DATA UPDATING METHODS FOR SPATIAL DATA INFRASTRUCTURE THAT MAINTAIN INFRASTRUCTURE QUALITY AND ENABLE ITS SUSTAINABLE OPERATION

S. Murakami, T. Takemoto, and Y. Ito

Keywords: Spatial Information Sciences, Spatial Infrastructures, Framework Data, Sustainable, GIS, Reliability

Abstract. The Japanese government, local governments and businesses are working closely together to establish spatial data infrastructures in accordance with the Basic Act on the Advancement of Utilizing Geospatial Information (NSDI Act established in August 2007). Spatial data infrastructures are urgently required not only to accelerate computerization of the public administration, but also to help restoration and reconstruction of the areas struck by the East Japan Great Earthquake and future disaster prevention and reduction. For construction of a spatial data infrastructure, various guidelines have been formulated. But after an infrastructure is constructed, there is a problem of maintaining it. In one case, an organization updates its spatial data only once every several years because of budget problems. Departments and sections update the data on their own without careful consideration. That upsets the quality control of the entire data system and the system loses integrity, which is crucial to a spatial data infrastructure. To ensure quality, ideally, it is desirable to update data of the entire area every year. But, that is virtually impossible, considering the recent budget crunch.

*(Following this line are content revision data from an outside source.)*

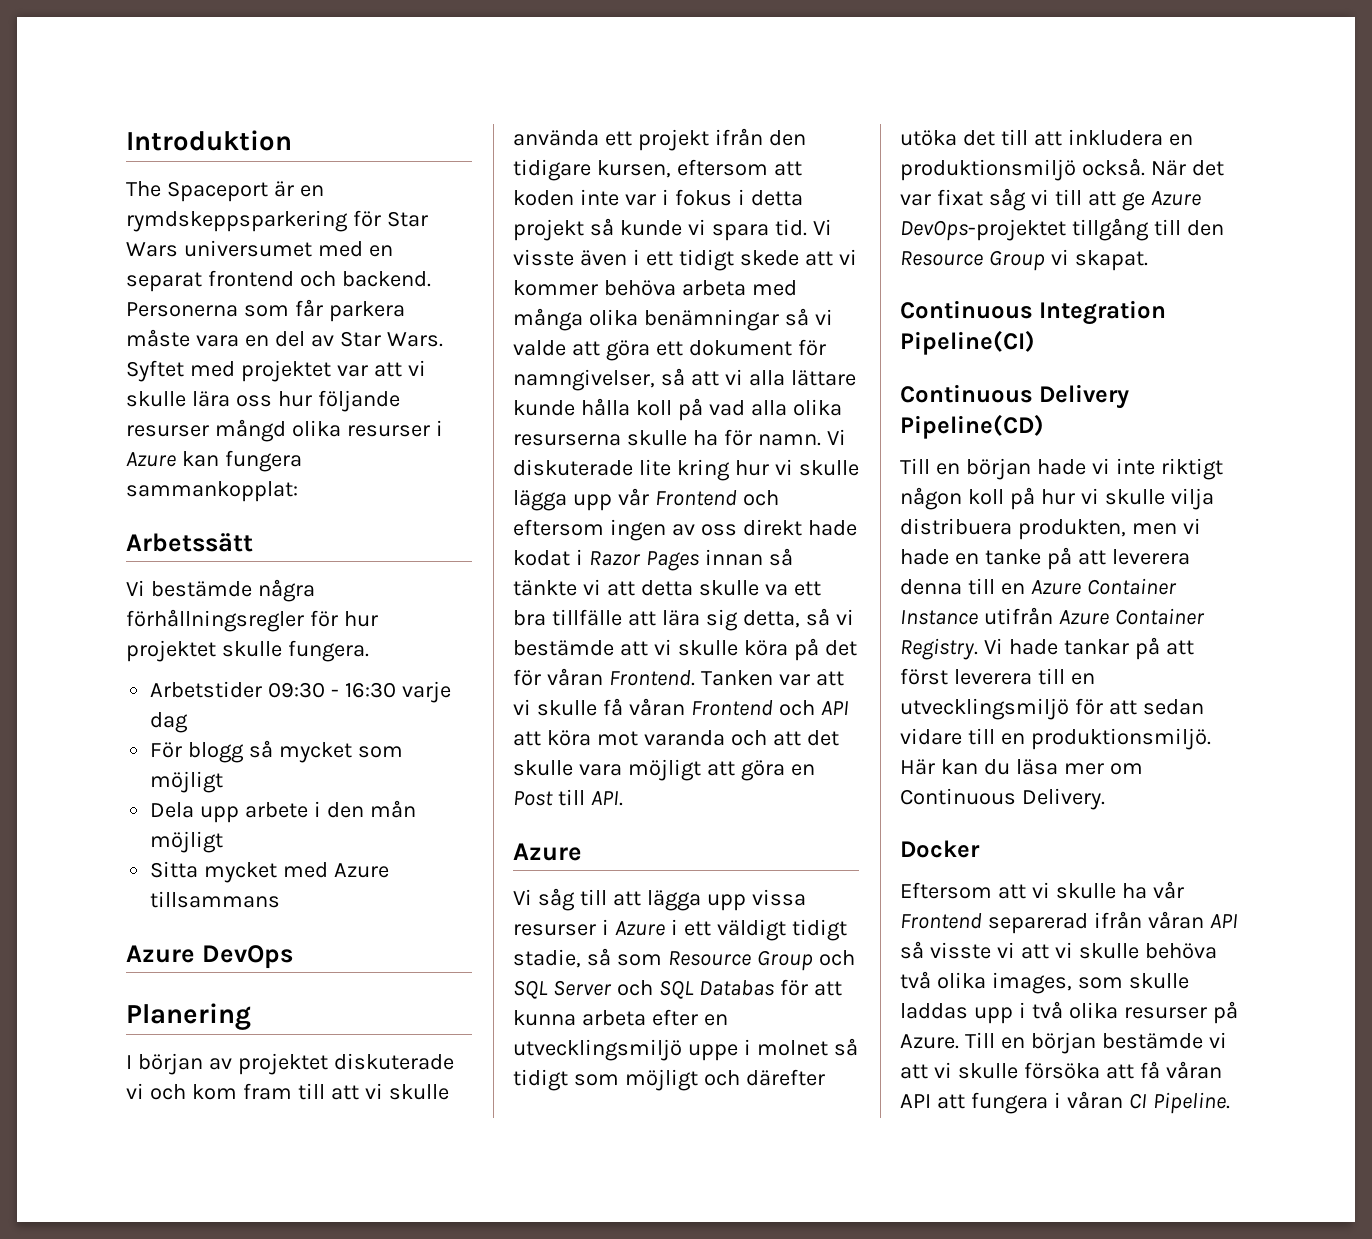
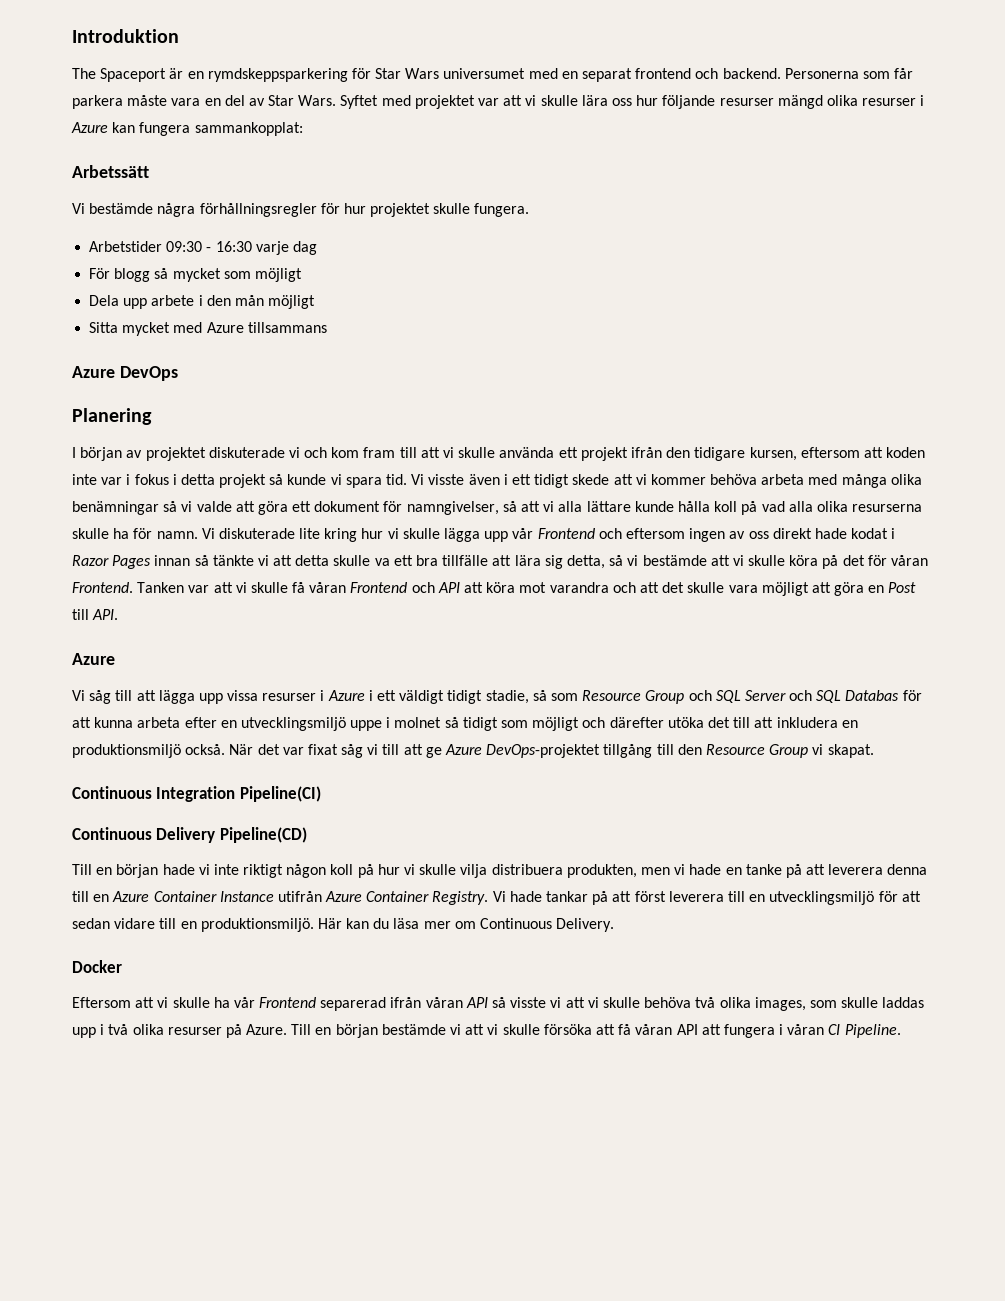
[214,419,286,442] mångd -> [777,95,823,109] mängd
[643,730,725,746] varanda -> [549,582,609,593] varandra

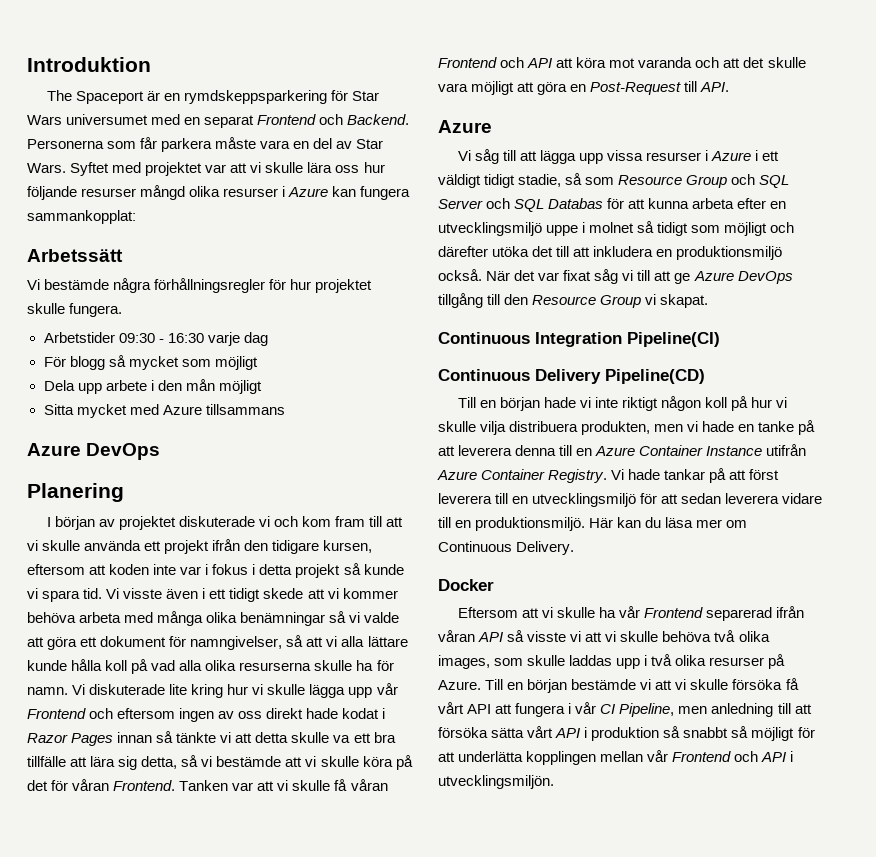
[635,68,781,79] frontend och backend. -> [257,114,410,125] Frontend och Backend.
[777,95,823,109] mängd -> [140,185,186,200] mångd
[549,582,609,593] varandra -> [638,57,693,68] varanda
[888,582,917,593] Post -> [590,82,682,95] Post-Request
[486,744,601,758] DevOps-projektet -> [737,271,793,284] DevOps
(110, 923) none -> [725,493,780,504] leverera
[595,1024,673,1035] att få våran -> [785,678,799,690] [438,702,464,714] få vårt
[787,1024,901,1038] våran CI Pipeline. -> [575,702,812,717] [438,726,815,741] [438,750,794,765] [438,775,554,789] vår CI Pipeline, men anledning till att försöka sätta vårt API i produktion så snabbt så möjligt för att underlätta kopplingen mellan vår Frontend och API i utvecklingsmiljön.

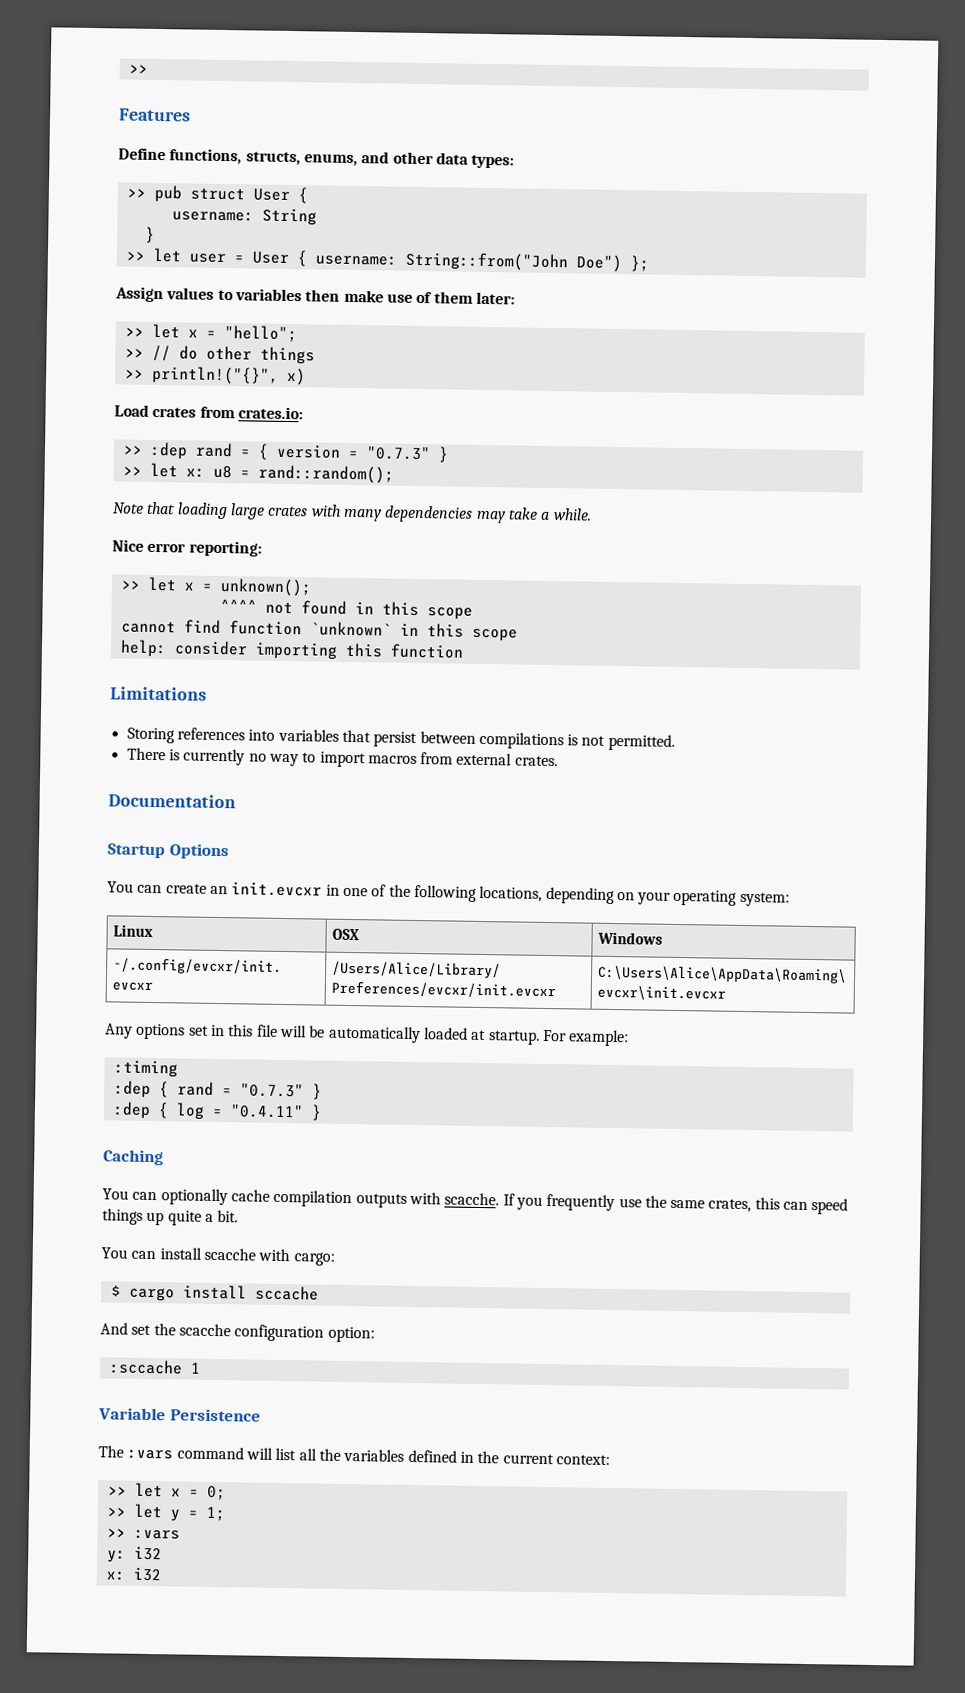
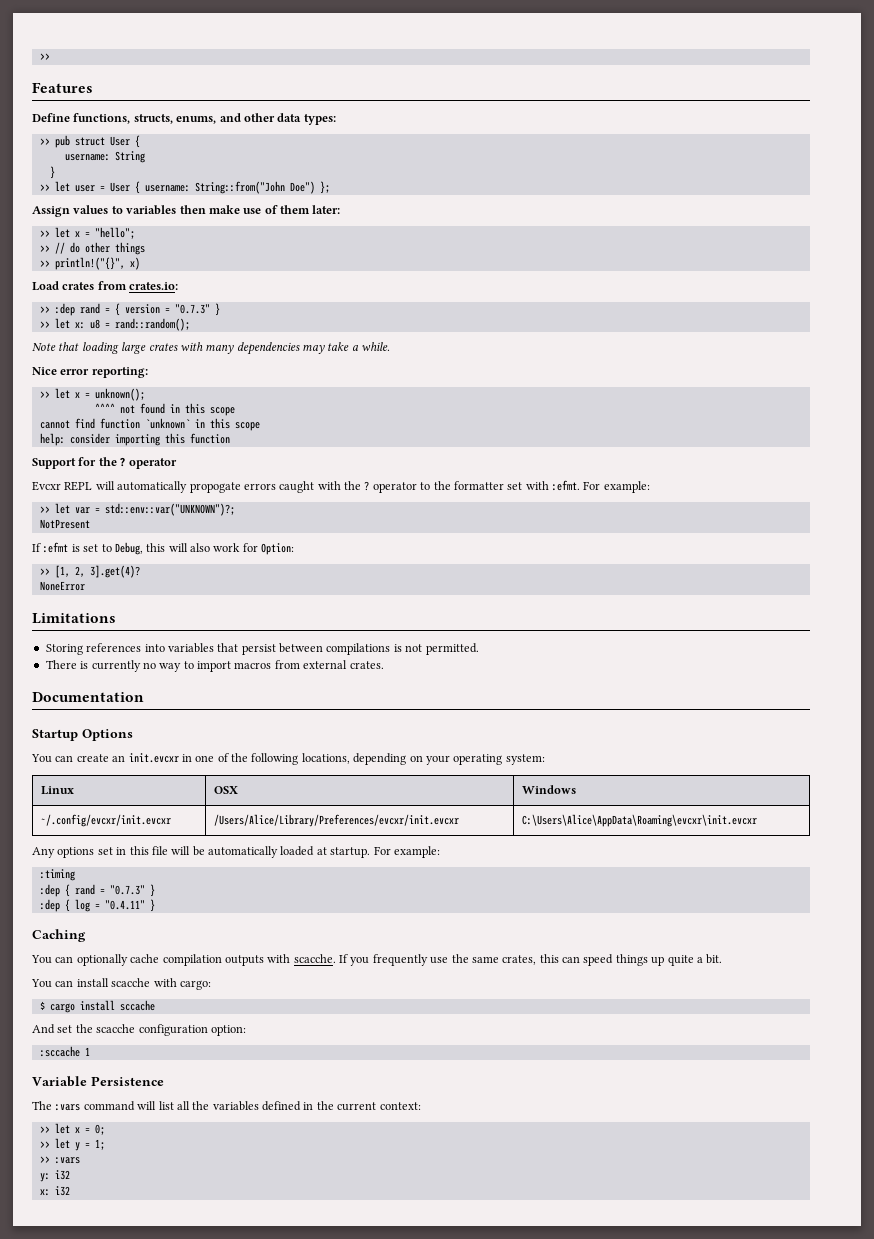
(464, 651) none -> [32,457,177,469] [32,480,650,493] [39,503,235,516] [39,519,90,529] [32,542,295,555] [39,565,140,578] [39,581,85,591] // Support for the ? operator // Evcxr REPL will automatically propogate errors caught with the ? operator to the formatter set with :efmt. For example: // >> let var = std::env::var("UNKNOWN")?; // NotPresent // If :efmt is set to Debug, this will also work for Option: // >> [1, 2, 3].get(4)? // NoneError

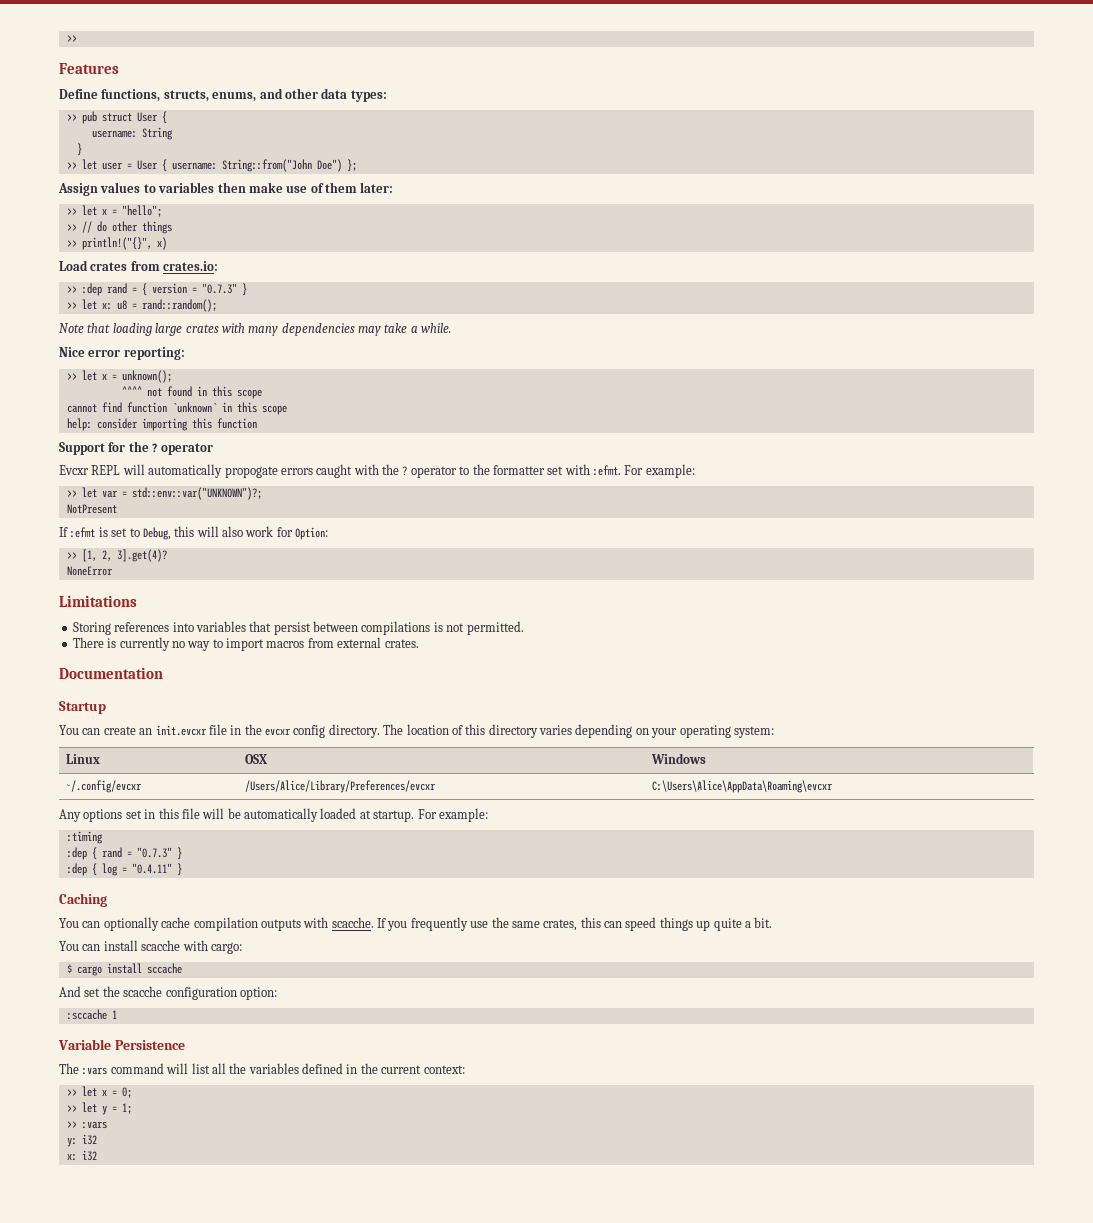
[82,729,133,741] Options -> (106, 707) none
[181,753,350,765] in one of the following locations, -> [208,724,572,738] file in the evcxr config directory. The location of this directory varies
[40,814,171,827] [213,814,459,827] [521,814,757,827] ~/.config/evcxr/init.evcxr | /Users/Alice/Library/Preferences/evcxr/init.evcxr | C:\Users\Alice\AppData\Roaming\evcxr\init.evcxr -> [66,780,143,793] [245,780,437,793] [652,780,834,793] ~/.config/evcxr | /Users/Alice/Library/Preferences/evcxr | C:\Users\Alice\AppData\Roaming\evcxr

The method we suggest is to update spatial data items of higher importance only in order to maintain quality, not updating all the items across the board. We have explored a method of partially updating the data of these two geographical features while ensuring the accuracy of locations. Using this method, data on roads and buildings that greatly change with time can be updated almost in real time or at least within a year. The method will help increase the availability of a spatial data infrastructure. We have conducted an experiment on the spatial data infrastructure of a municipality using those data. As a result, we have found that it is possible to update data of both features almost in real time.